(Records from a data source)
>>

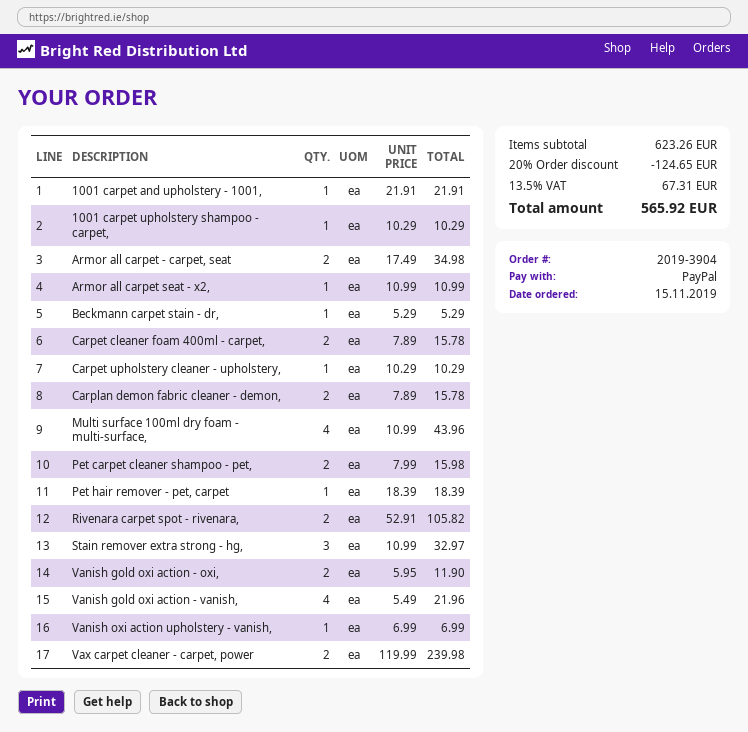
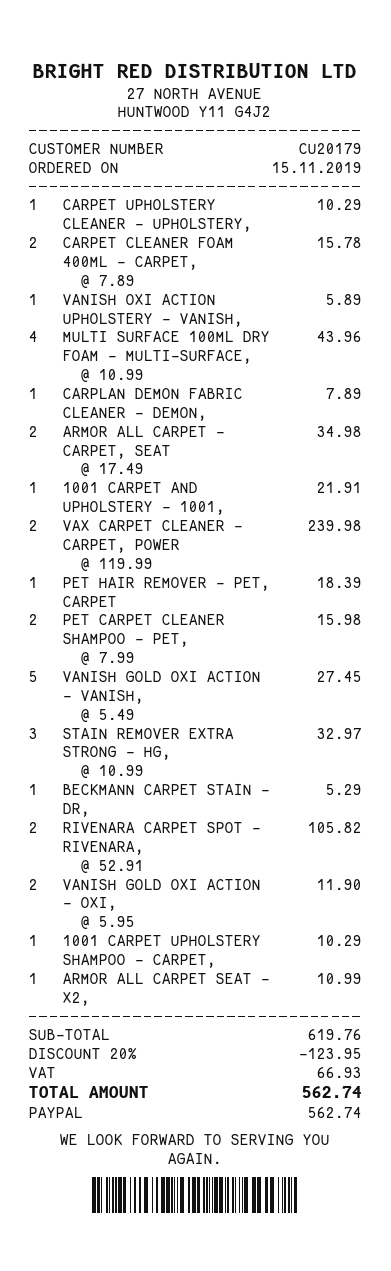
Carplan demon fabric cleaner - demon,: 2 x 7.89 = 15.78 -> 1 x 7.89 = 7.89
Vanish gold oxi action - vanish,: 4 x 5.49 = 21.96 -> 5 x 5.49 = 27.45
Vanish oxi action upholstery - vanish,: 1 x 6.99 = 6.99 -> 1 x 5.89 = 5.89
subtotal: 623.26 -> 619.76
discount: 20% = 124.65 -> 20% = 123.95
tax: 67.31 -> 66.93
total: 565.92 -> 562.74

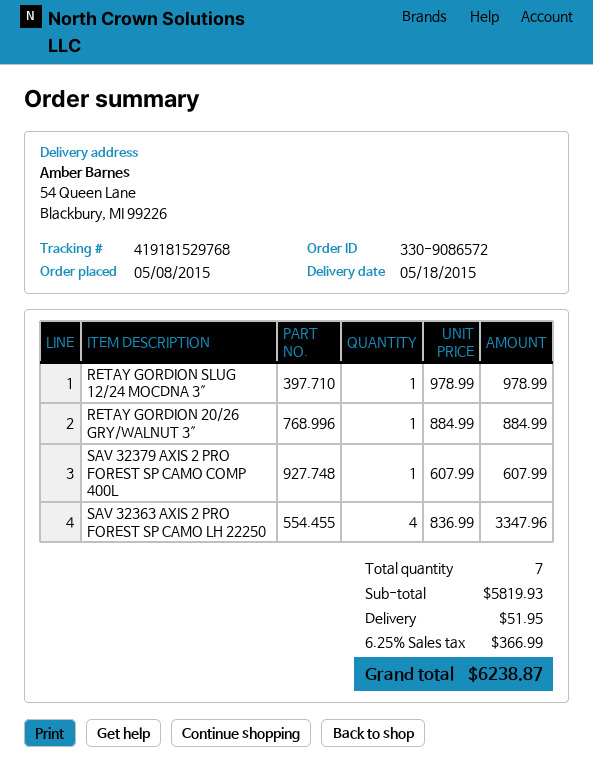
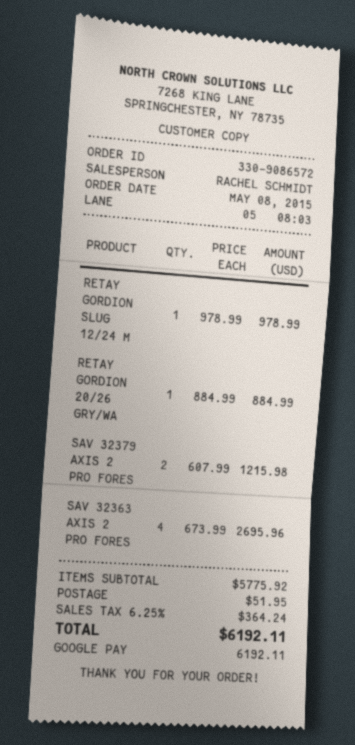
SAV 32379 AXIS 2 PRO FOREST SP CAMO COMP 400L: 1 x 607.99 = 607.99 -> 2 x 607.99 = 1215.98
SAV 32363 AXIS 2 PRO FOREST SP CAMO LH 22250: 4 x 836.99 = 3347.96 -> 4 x 673.99 = 2695.96
subtotal: 5819.93 -> 5775.92
tax: 6.25% = 366.99 -> 6.25% = 364.24
total: 6238.87 -> 6192.11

<<

■ What to do ■
Transcribe each record exactly as it stands, setting aside any pictures.

■ Result of this task ■
Carplan demon fabric cleaner - demon,: 2 x 7.89 = 15.78 -> 1 x 7.89 = 7.89
Vanish gold oxi action - vanish,: 4 x 5.49 = 21.96 -> 5 x 5.49 = 27.45
Vanish oxi action upholstery - vanish,: 1 x 6.99 = 6.99 -> 1 x 5.89 = 5.89
subtotal: 623.26 -> 619.76
discount: 20% = 124.65 -> 20% = 123.95
tax: 67.31 -> 66.93
total: 565.92 -> 562.74

SAV 32379 AXIS 2 PRO FOREST SP CAMO COMP 400L: 1 x 607.99 = 607.99 -> 2 x 607.99 = 1215.98
SAV 32363 AXIS 2 PRO FOREST SP CAMO LH 22250: 4 x 836.99 = 3347.96 -> 4 x 673.99 = 2695.96
subtotal: 5819.93 -> 5775.92
tax: 6.25% = 366.99 -> 6.25% = 364.24
total: 6238.87 -> 6192.11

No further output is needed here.